Stored data entries:
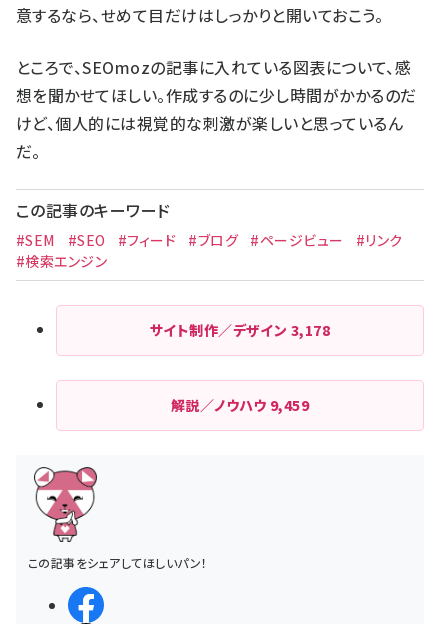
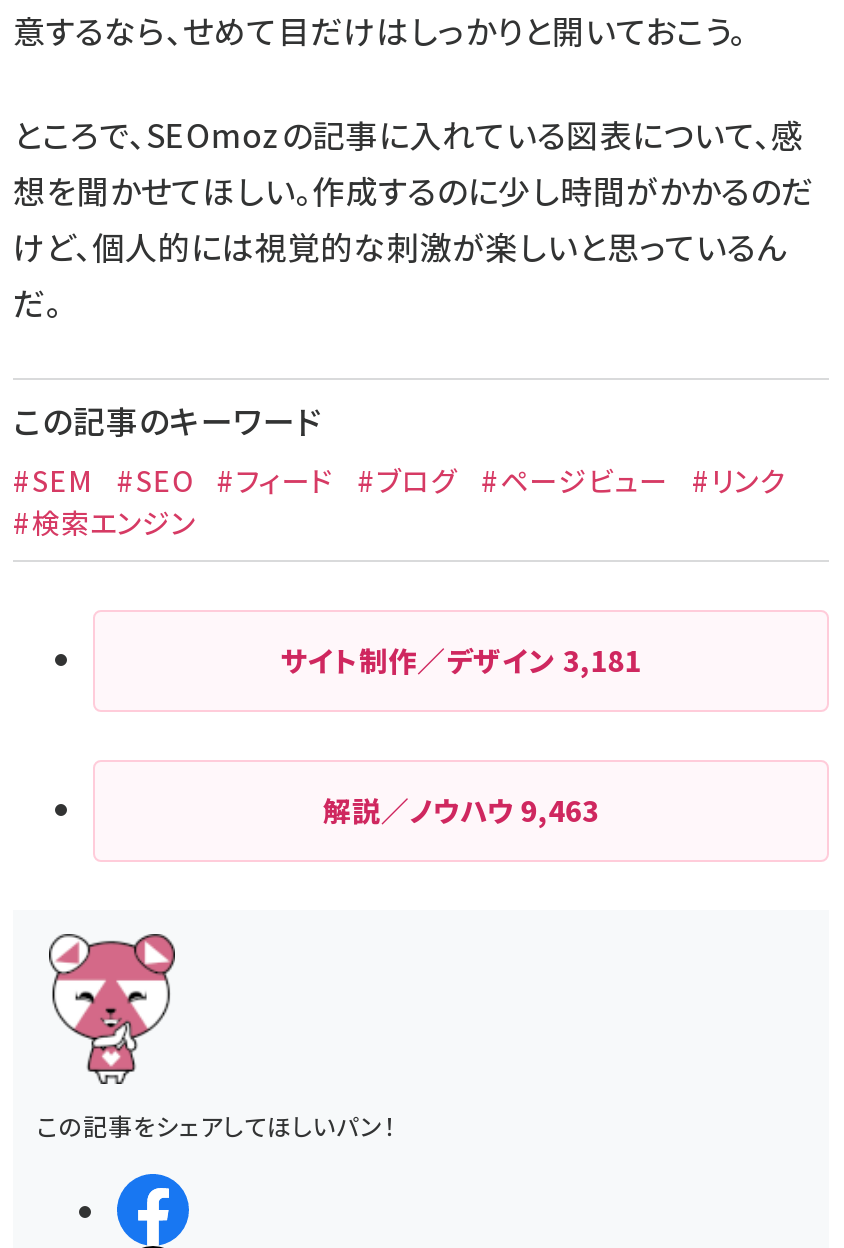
- サイト制作／デザイン3,178
+ サイト制作／デザイン3,181

- 解説／ノウハウ9,459
+ 解説／ノウハウ9,463
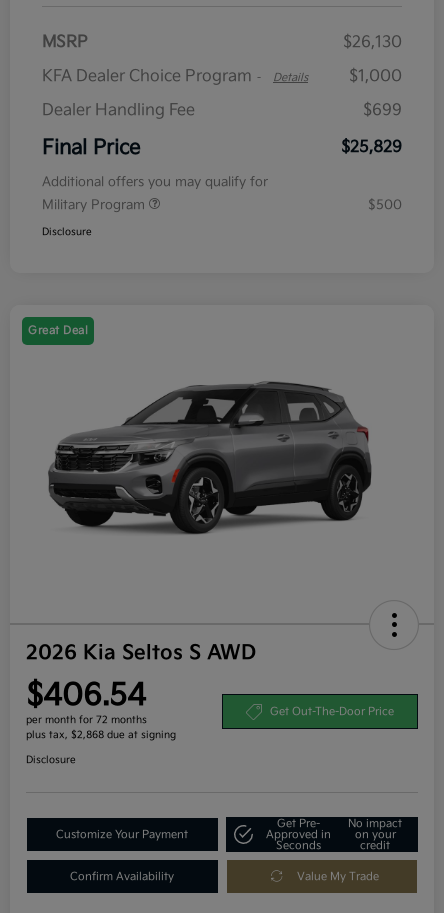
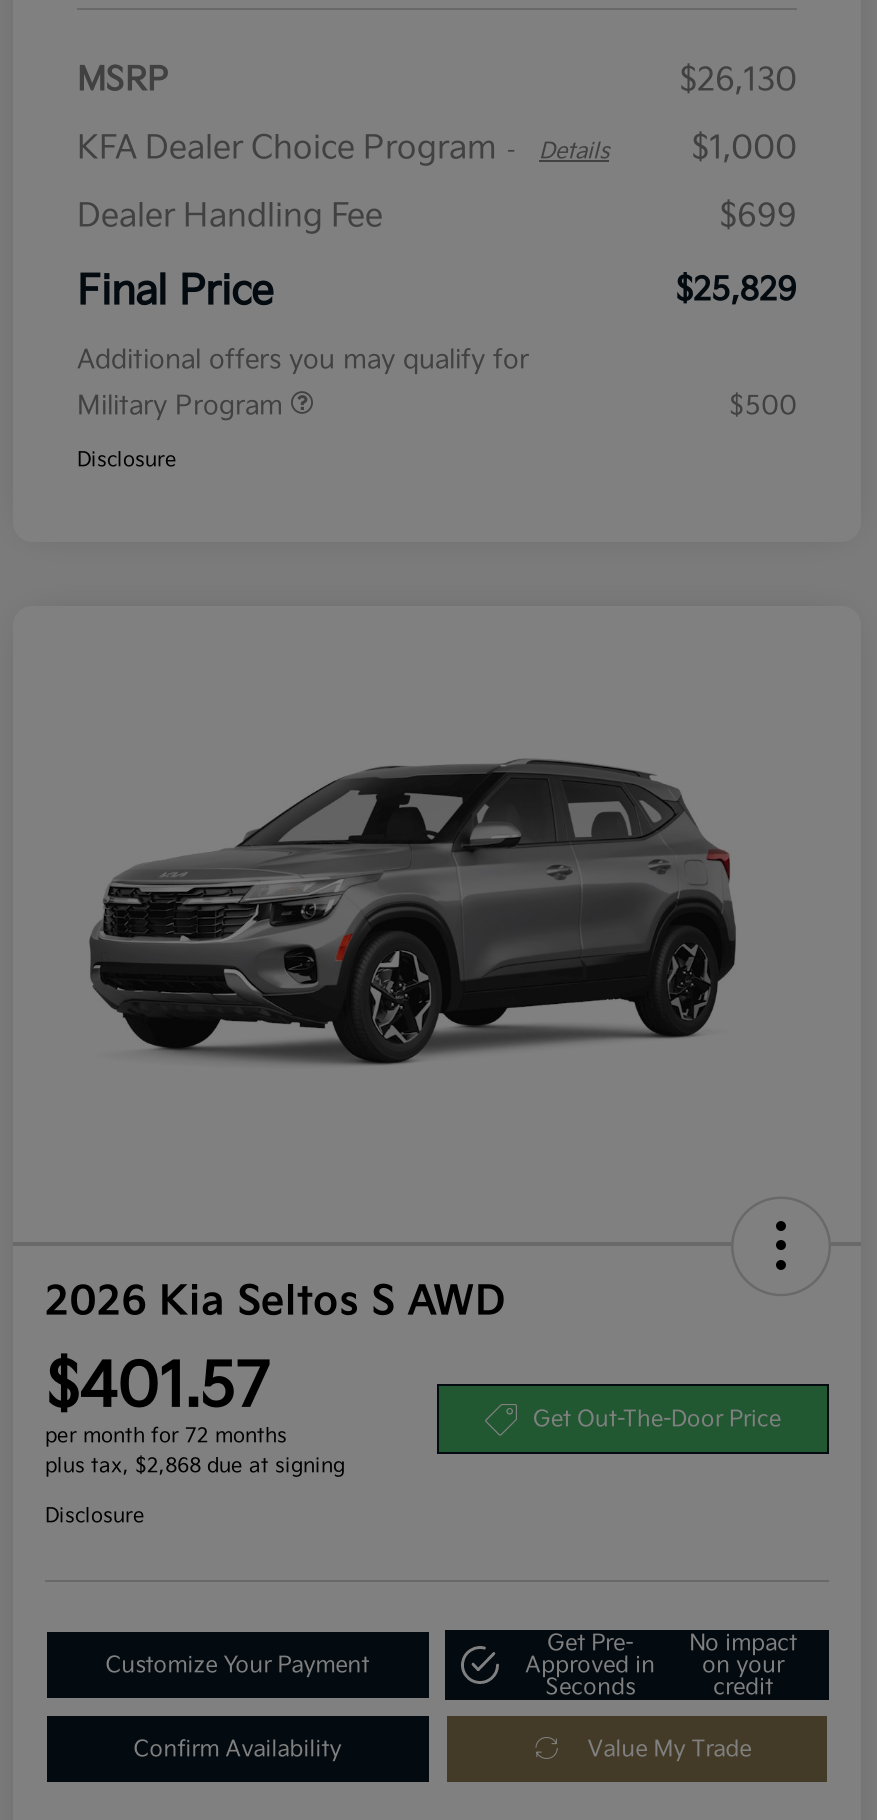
- Great Deal

- $406.54
+ $401.57
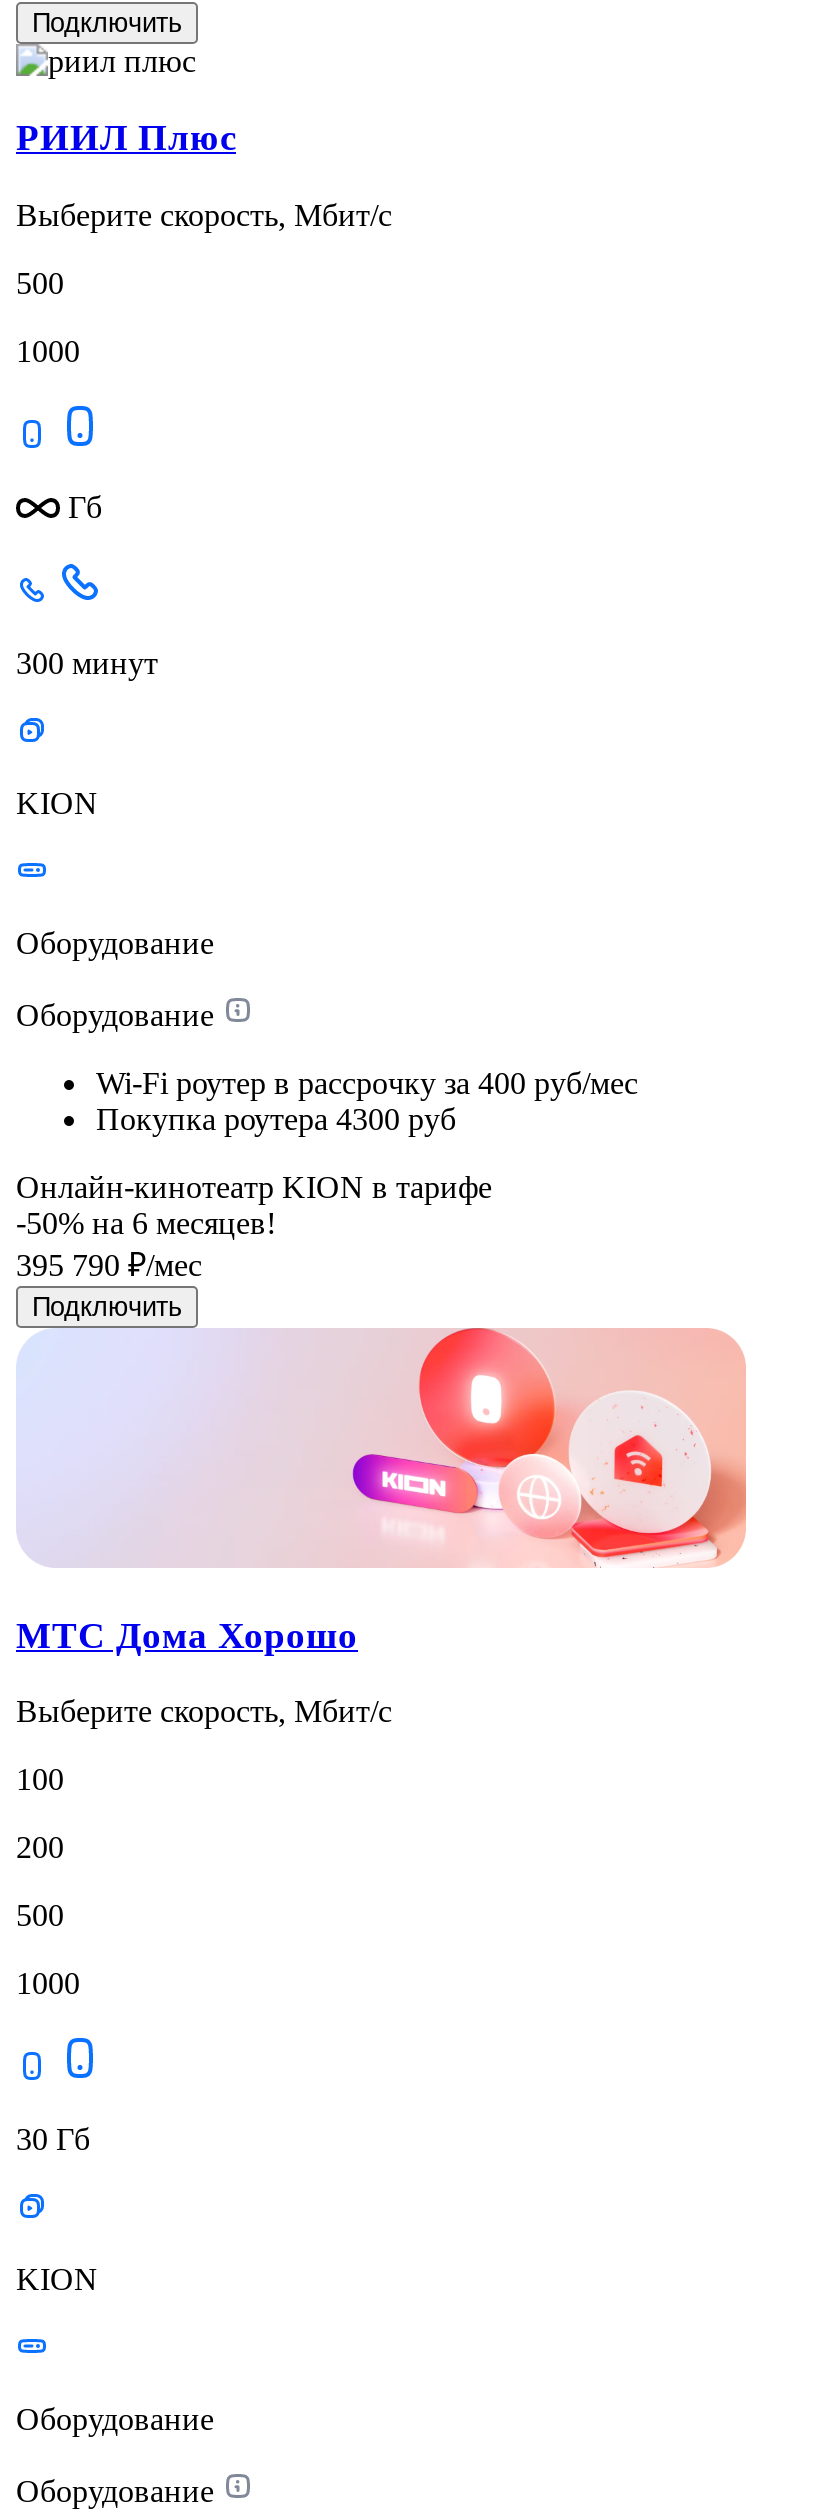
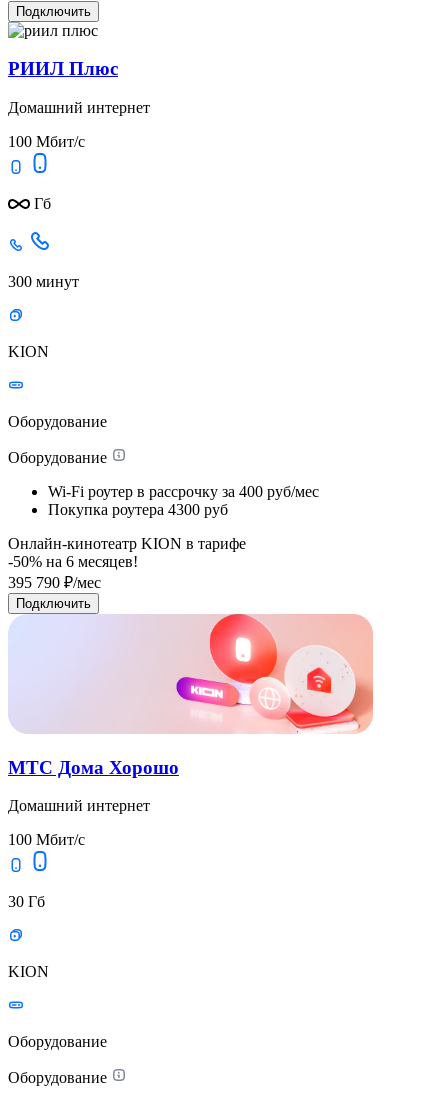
- Выберите скорость, Мбит/с
- 500
- 1000
+ Домашний интернет
+ 100 Мбит/с

- Выберите скорость, Мбит/с
- 100
- 200
- 500
- 1000
+ Домашний интернет
+ 100 Мбит/с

- _WORK REQUIRED_
Each record should be written out exactly, and each image should be omitted.

- _ANSWER TO THIS EXERCISE_
- サイト制作／デザイン3,178
+ サイト制作／デザイン3,181

- 解説／ノウハウ9,459
+ 解説／ノウハウ9,463
- Great Deal

- $406.54
+ $401.57
- Выберите скорость, Мбит/с
- 500
- 1000
+ Домашний интернет
+ 100 Мбит/с

- Выберите скорость, Мбит/с
- 100
- 200
- 500
- 1000
+ Домашний интернет
+ 100 Мбит/с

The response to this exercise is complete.